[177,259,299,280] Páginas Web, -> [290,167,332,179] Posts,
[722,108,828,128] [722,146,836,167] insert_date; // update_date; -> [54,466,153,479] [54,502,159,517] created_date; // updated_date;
========
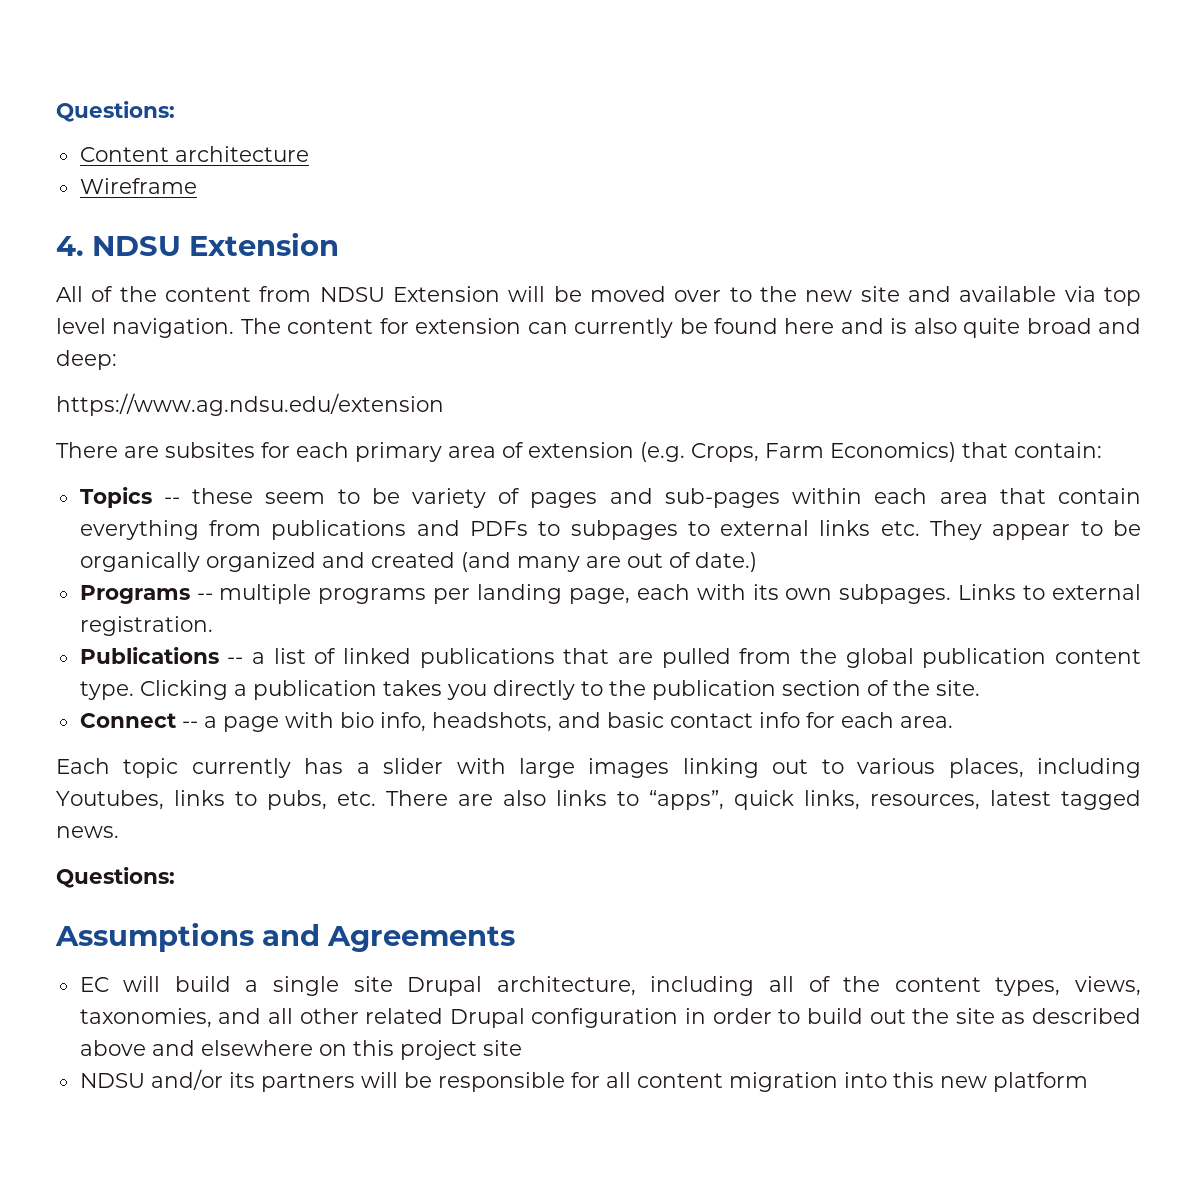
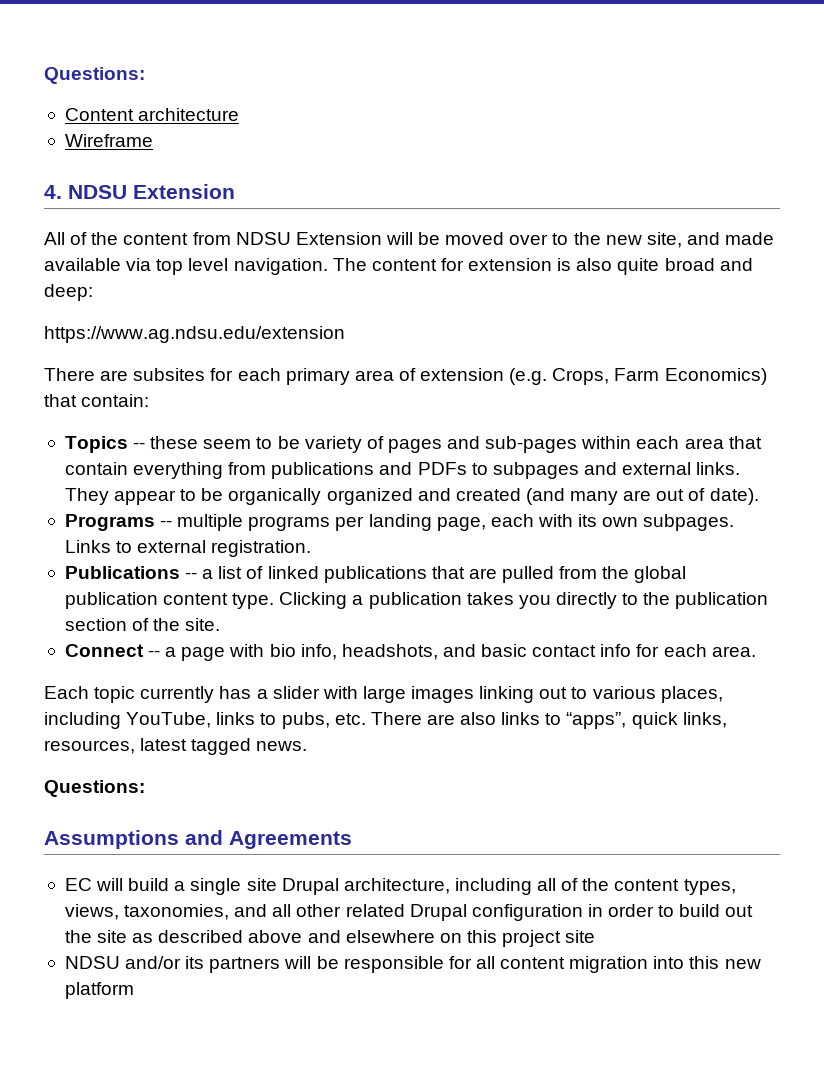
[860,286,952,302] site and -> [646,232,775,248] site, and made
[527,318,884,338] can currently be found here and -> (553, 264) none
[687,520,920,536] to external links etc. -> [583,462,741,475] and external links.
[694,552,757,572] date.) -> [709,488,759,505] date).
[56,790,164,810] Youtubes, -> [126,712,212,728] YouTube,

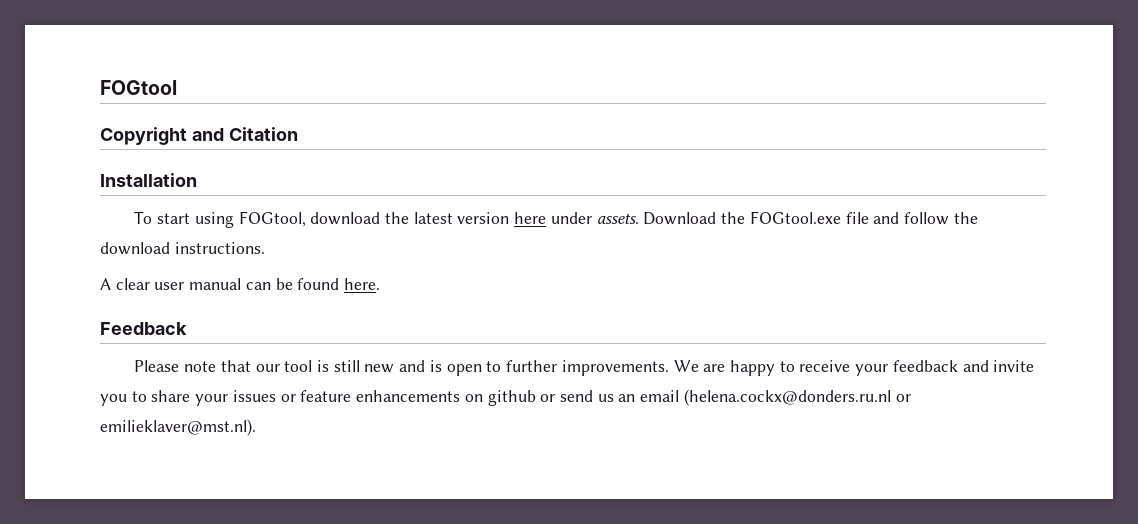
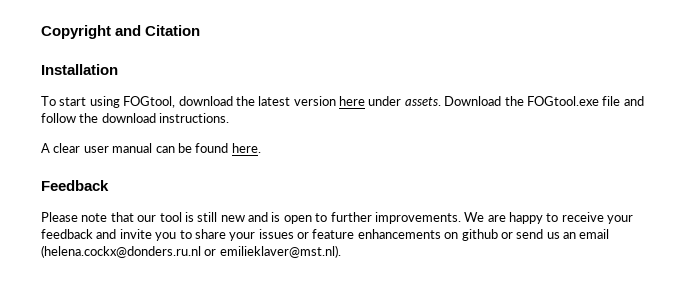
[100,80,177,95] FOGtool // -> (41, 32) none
========
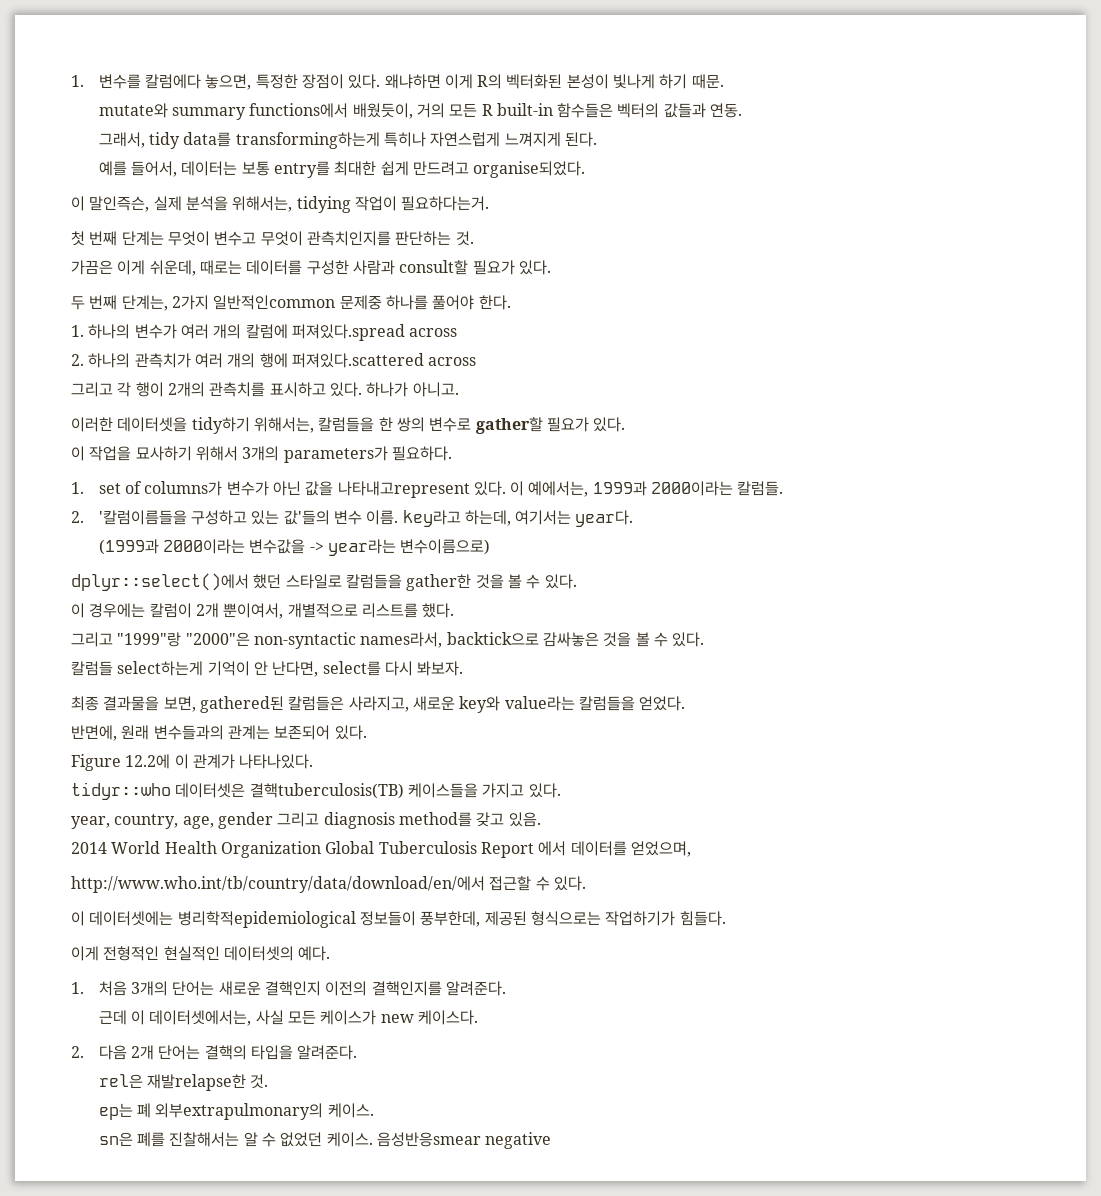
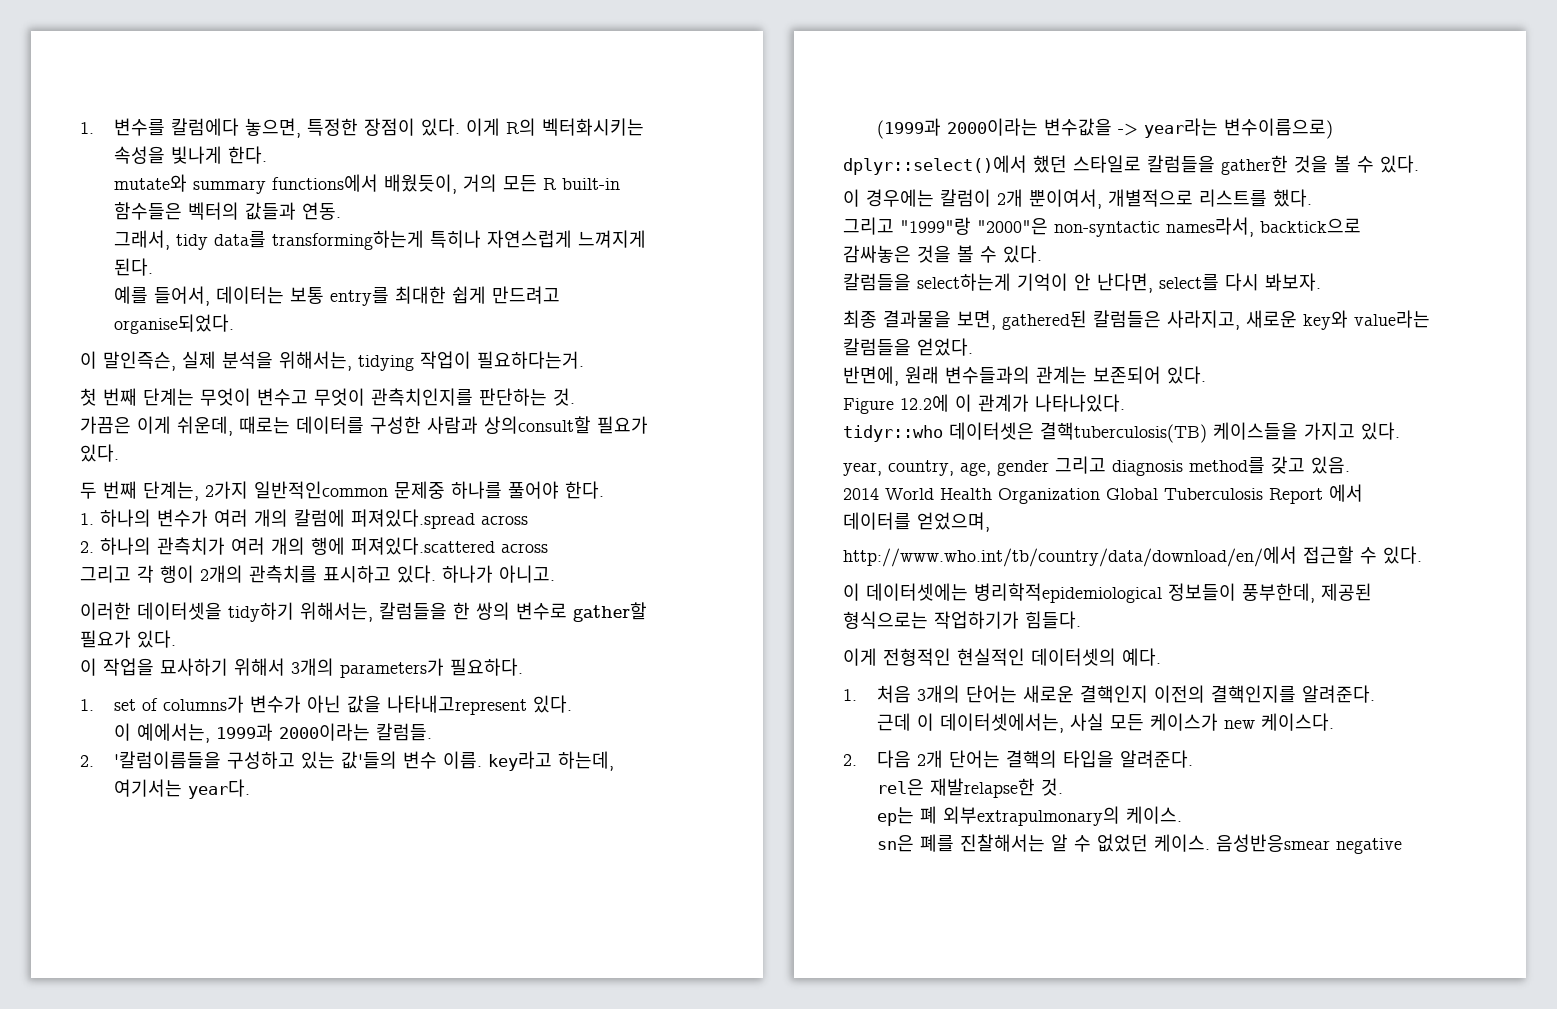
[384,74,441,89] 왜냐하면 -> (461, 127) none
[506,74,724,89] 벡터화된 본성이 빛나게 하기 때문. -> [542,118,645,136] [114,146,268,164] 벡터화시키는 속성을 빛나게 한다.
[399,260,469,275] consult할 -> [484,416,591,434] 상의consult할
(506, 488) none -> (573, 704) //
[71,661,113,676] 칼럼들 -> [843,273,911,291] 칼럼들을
========
WORK ORDER.
Could you reproduce exactly the lines of the entries above, from the one with "[399,260,469,275] consult할 ->" through the one with "[71,661,113,676] 칼럼들 ->", and nothing else?

OUTPUT OF THE EXERCISE.
[399,260,469,275] consult할 -> [484,416,591,434] 상의consult할
(506, 488) none -> (573, 704) //
[71,661,113,676] 칼럼들 -> [843,273,911,291] 칼럼들을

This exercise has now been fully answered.